What Are The Benefits Of Chewing Food More?

There are many benefits of chewing your food more. To begin with, it helps your body absorb nutrients more efficiently, helps absorb fats better, keeps your weight in check, and also makes you appreciate what you are eating a lot more.

I remember when I was in kindergarten, my teacher would always tell me “Chew your food, don’t inhale it!” My mother would tell me to chew “at least 30 times”! But really… who ever listened to that guidance back then and diligently followed whatever they said? Certainly not me!

The practice of not chewing my food enough continued for ages until one day when my stomach started acting strange and I had frequent bouts of stomach upset and acidity. I distinctly remember sitting in my doctor’s office, waiting for him to tell me what horribly painful stomach problem I had. Imagine my surprise when all he said was, “You need to chew your food more”. For the rest of that day, all I could think of was my kindergarten teacher and all my years of disappointing her.
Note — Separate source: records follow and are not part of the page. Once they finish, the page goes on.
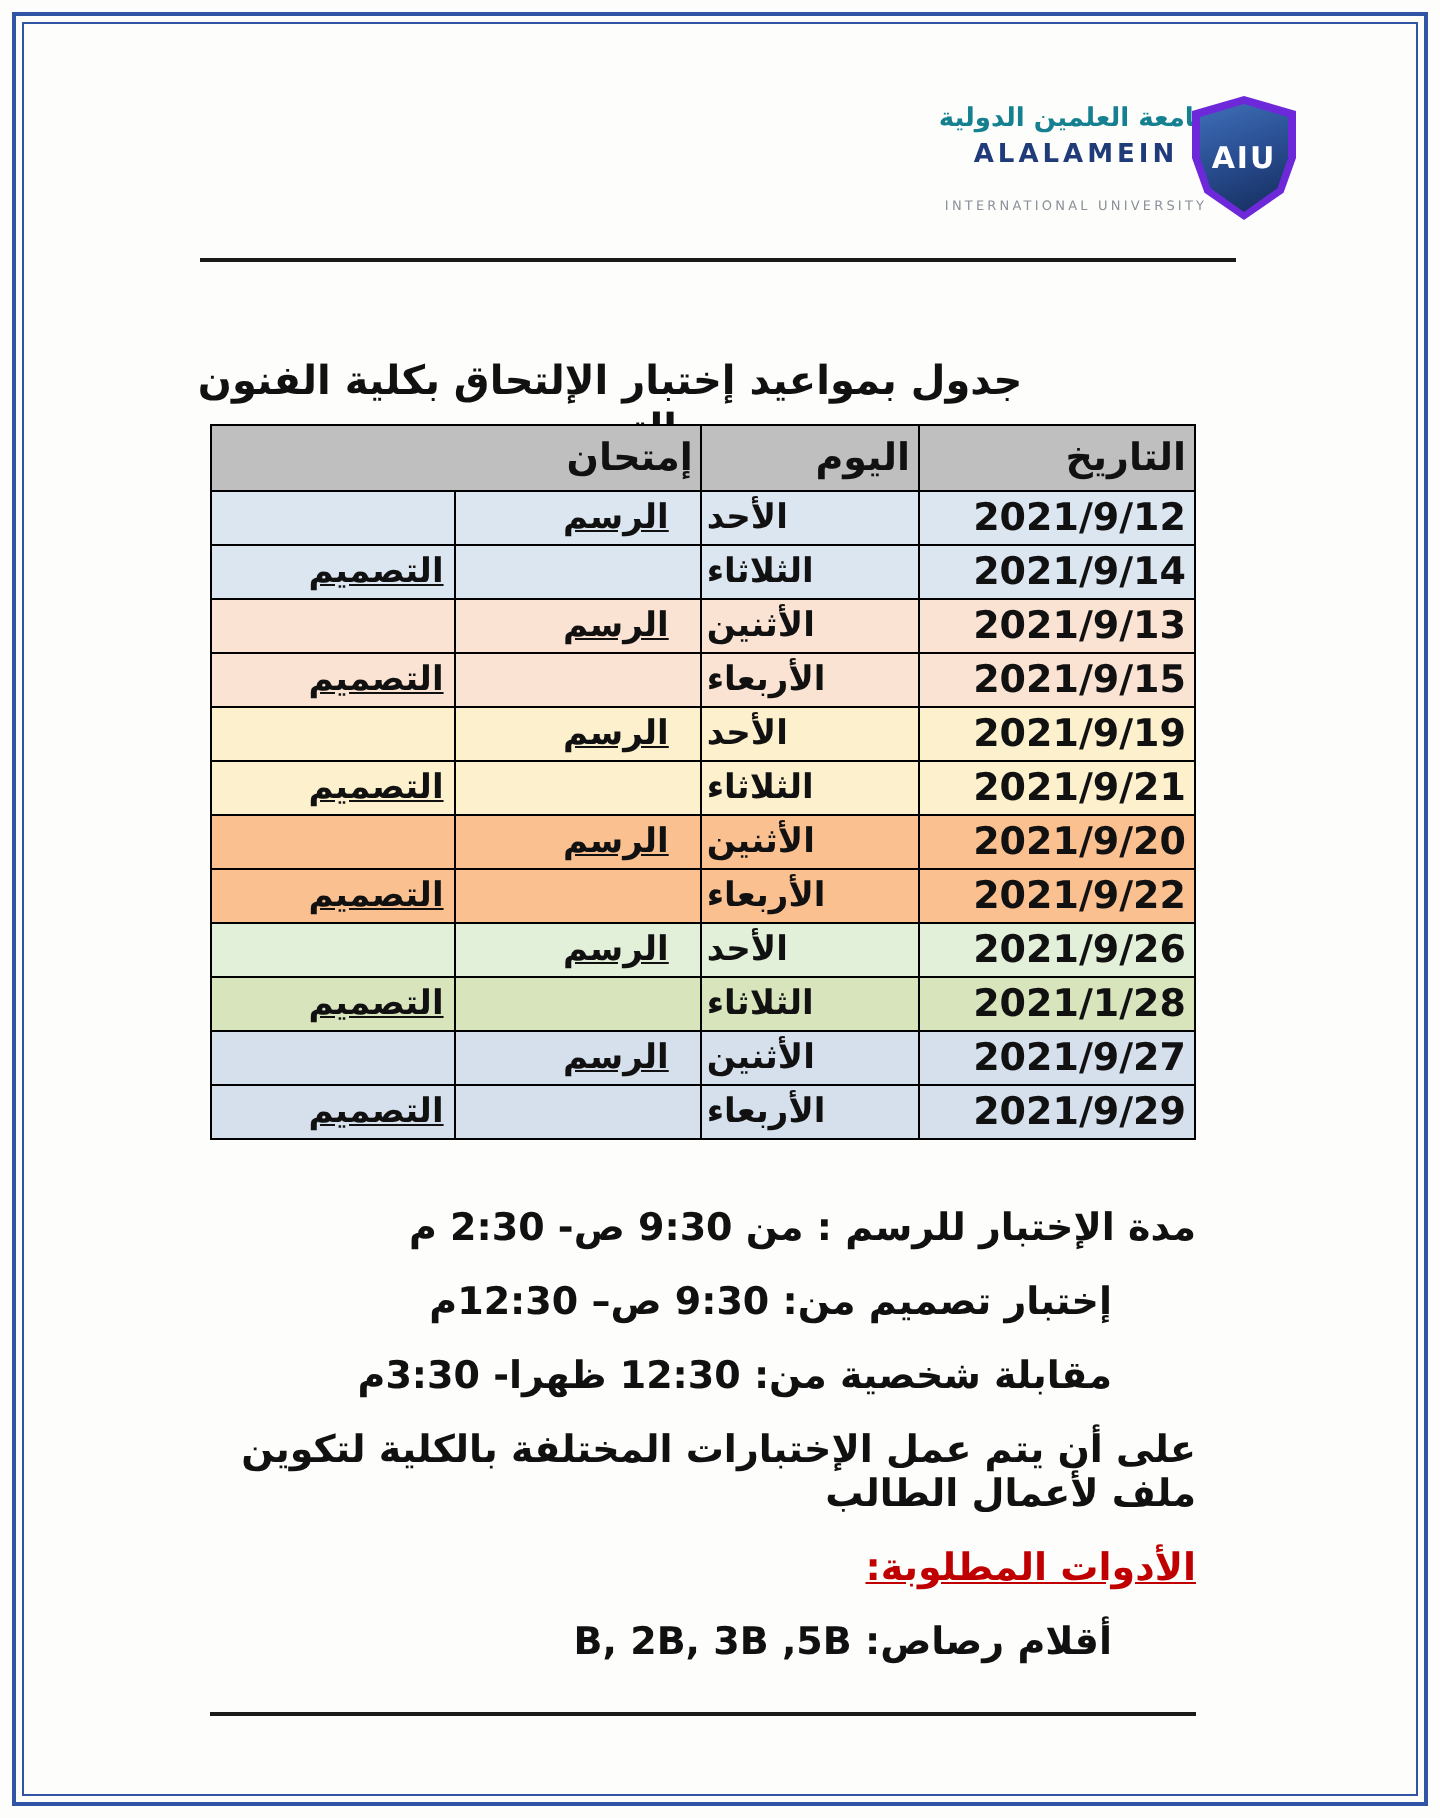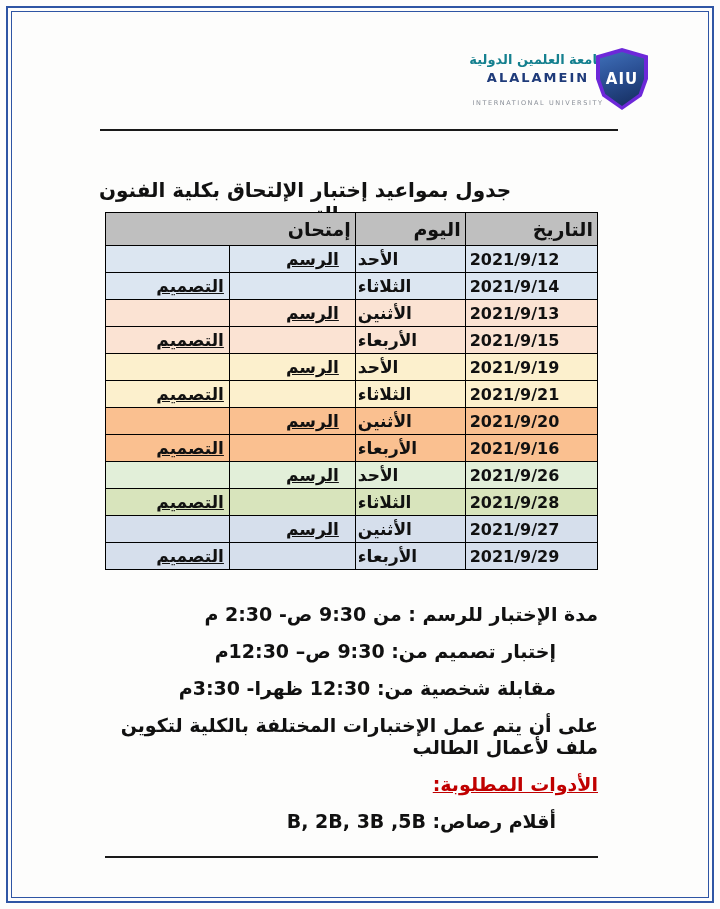--- a/index.html
+++ b/index.html
@@ -37,21 +37,21 @@
 
   
   .exam-table{position:absolute;top:212px;left:105px;width:493px;border-collapse:collapse;direction:rtl;}
   .exam-table th,.exam-table td{border:1px solid #000;font-weight:bold;padding:2px 4px;}
   .exam-table th{background:#bfbfbf;font-size:19px;height:28px;text-align:right;padding-left:32px;}
   .exam-table td{height:22px;font-size:17px;}
   .c-date{width:118px;}
   .c-day{width:90px;}
   .c-draw{width:140px;}
   .c-design{width:145px;}
-  td.c-date{text-align:left;font-size:16px;margin-left:32px;}
+  td.c-date{text-align:right;font-size:19px;margin-left:32px;}
   td.c-day{text-align:left;padding-left:2px;padding-right:6px;}
   td.c-draw{text-align:right;padding-right:16px;text-decoration:underline;}
   td.c-design{text-align:right;padding-right:5px;text-decoration:underline;}
 
   
   .notes{position:absolute;top:603px;left:105px;width:493px;direction:rtl;text-align:right;}
   .note{margin:0 0 15px 0;font-size:19px;font-weight:bold;line-height:22px;color:#111;}
   .note.red{color:#c00000;text-decoration:underline;}
   .note.indent{padding-right:42px;}
 </style>
@@ -123,33 +123,33 @@
           <td class="c-draw"></td>
           <td class="c-design">التصميم</td>
         </tr>
         <tr style="background-color: rgb(250, 192, 144);">
           <td class="c-date">2021/9/20</td>
           <td class="c-day">الأثنين</td>
           <td class="c-draw">الرسم</td>
           <td class="c-design"></td>
         </tr>
         <tr style="background-color: rgb(250, 192, 144);">
-          <td class="c-date">2021/9/16</td>
+          <td class="c-date">2021/9/22</td>
           <td class="c-day">الأربعاء</td>
           <td class="c-draw"></td>
           <td class="c-design">التصميم</td>
         </tr>
         <tr style="background-color: rgb(226, 239, 217);">
           <td class="c-date">2021/9/26</td>
           <td class="c-day">الأحد</td>
           <td class="c-draw">الرسم</td>
           <td class="c-design"></td>
         </tr>
         <tr style="background-color: rgb(216, 228, 188);">
-          <td class="c-date">2021/9/28</td>
+          <td class="c-date">2021/1/28</td>
           <td class="c-day">الثلاثاء</td>
           <td class="c-draw"></td>
           <td class="c-design">التصميم</td>
         </tr>
         <tr style="background-color: rgb(214, 223, 236);">
           <td class="c-date">2021/9/27</td>
           <td class="c-day">الأثنين</td>
           <td class="c-draw">الرسم</td>
           <td class="c-design"></td>
         </tr>

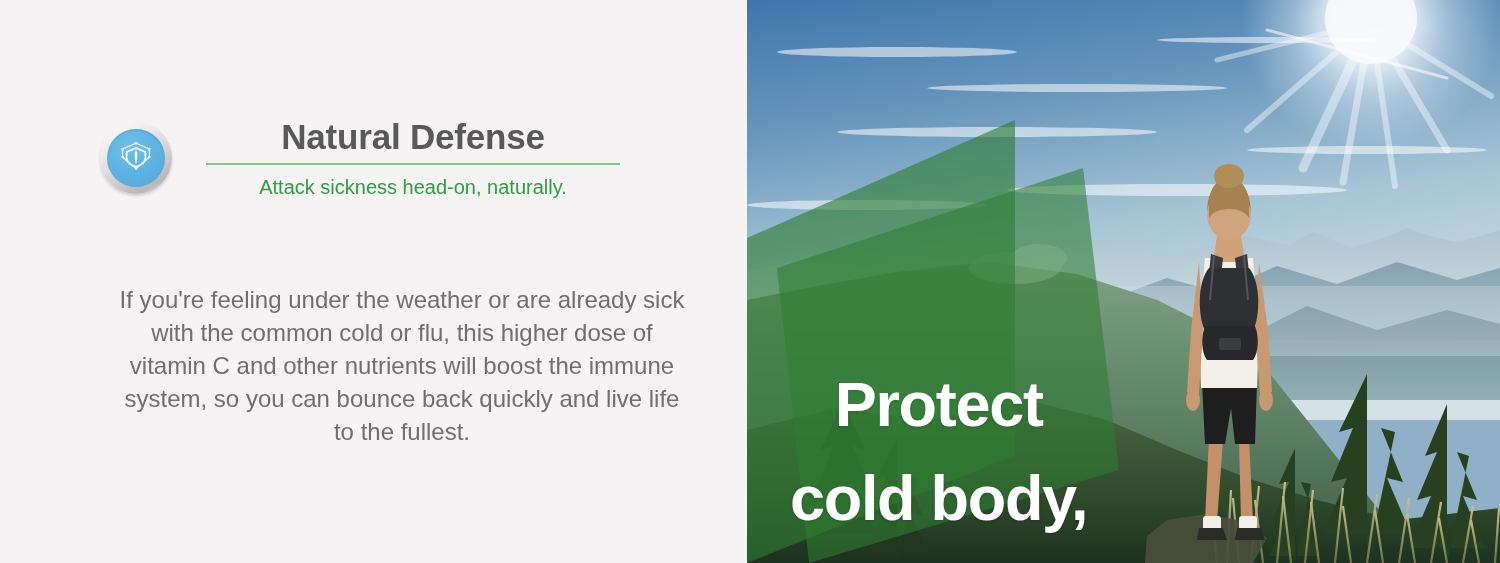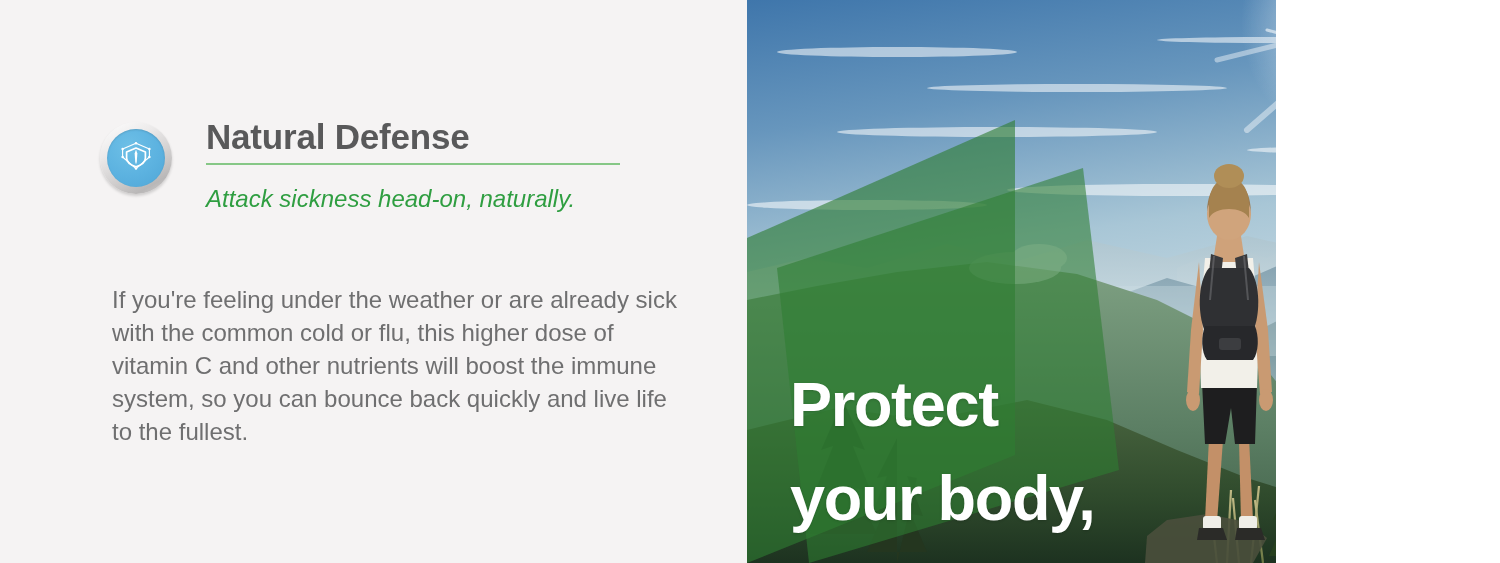--- a/index.html
+++ b/index.html
@@ -2,25 +2,26 @@
 <html><head>
 <meta charset="utf-8">
 <style>
   html, body {
     margin: 0;
     padding: 0;
     background: #ffffff;
   }
   #page {
     position: relative;
-    width: 1276px;
+    width: 1500px;
     height: 563px;
     overflow: hidden;
     background: #ec4899;
     font-family: "Liberation Sans", sans-serif;
+    text-align: center;
   }
 
   
   #left-panel {
     position: absolute;
     left: 0; top: 0;
     width: 747px;
     height: 563px;
     background: #f5f3f3;
   }
@@ -75,24 +76,23 @@
     color: #59595a;
     white-space: nowrap;
   }
   .title-rule {
     margin-top: 5px;
     width: 414px;
     height: 2px;
     background: #86c786;
   }
   .panel-subtitle {
-    margin: 19px 0 0 0;
+    margin: 7px 0 0 0;
     font-family: "Liberation Sans Narrow", "Liberation Sans", sans-serif;
-    font-size: 24px;
-    font-style: italic;
+    font-size: 20px;
     font-weight: normal;
     line-height: 30px;
     color: #2f9e41;
     white-space: nowrap;
   }
 
   
   .panel-body {
     position: absolute;
     left: 100px;
@@ -362,17 +362,17 @@
 
         <polygon points="0,238 268,120 268,455 0,563" fill="#2e7d32" opacity="0.62"></polygon>
 
         <polygon points="30,268 336,168 372,470 62,563" fill="#2e7d32" opacity="0.58"></polygon>
 
       </g>
     </svg>
 
     <h2 class="headline">
       <span>Protect</span>
-      <span>your body,</span>
+      <span>cold body,</span>
     </h2>
   </div>
 
 </div>
 
 </body></html>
Woman is eating healthy lunch on dark background(Anna Kucher)s

The younger me would have gobbled this salad up in minutes, barely chewing each bite ten ten times! (Photo Credit : Anna Kucher/Shutterstock)

So, if you’re anything like the younger me, you should probably continue reading this article to understand why it’s so important to thoroughly chew your food.

However, before that, let’s first take a look at why digestion is important and how the digestive system works.

Why is digestion important?

Our body needs nutrients, proteins, fats, vitamins, carbohydrates, water and minerals to function. Our digestive system helps our body acquire these nutrients by breaking down what we eat and drink into tiny pieces so that our body can easily absorb them. The absorption of these nutrients helps us regain energy, facilitates growth and aids in cell repair.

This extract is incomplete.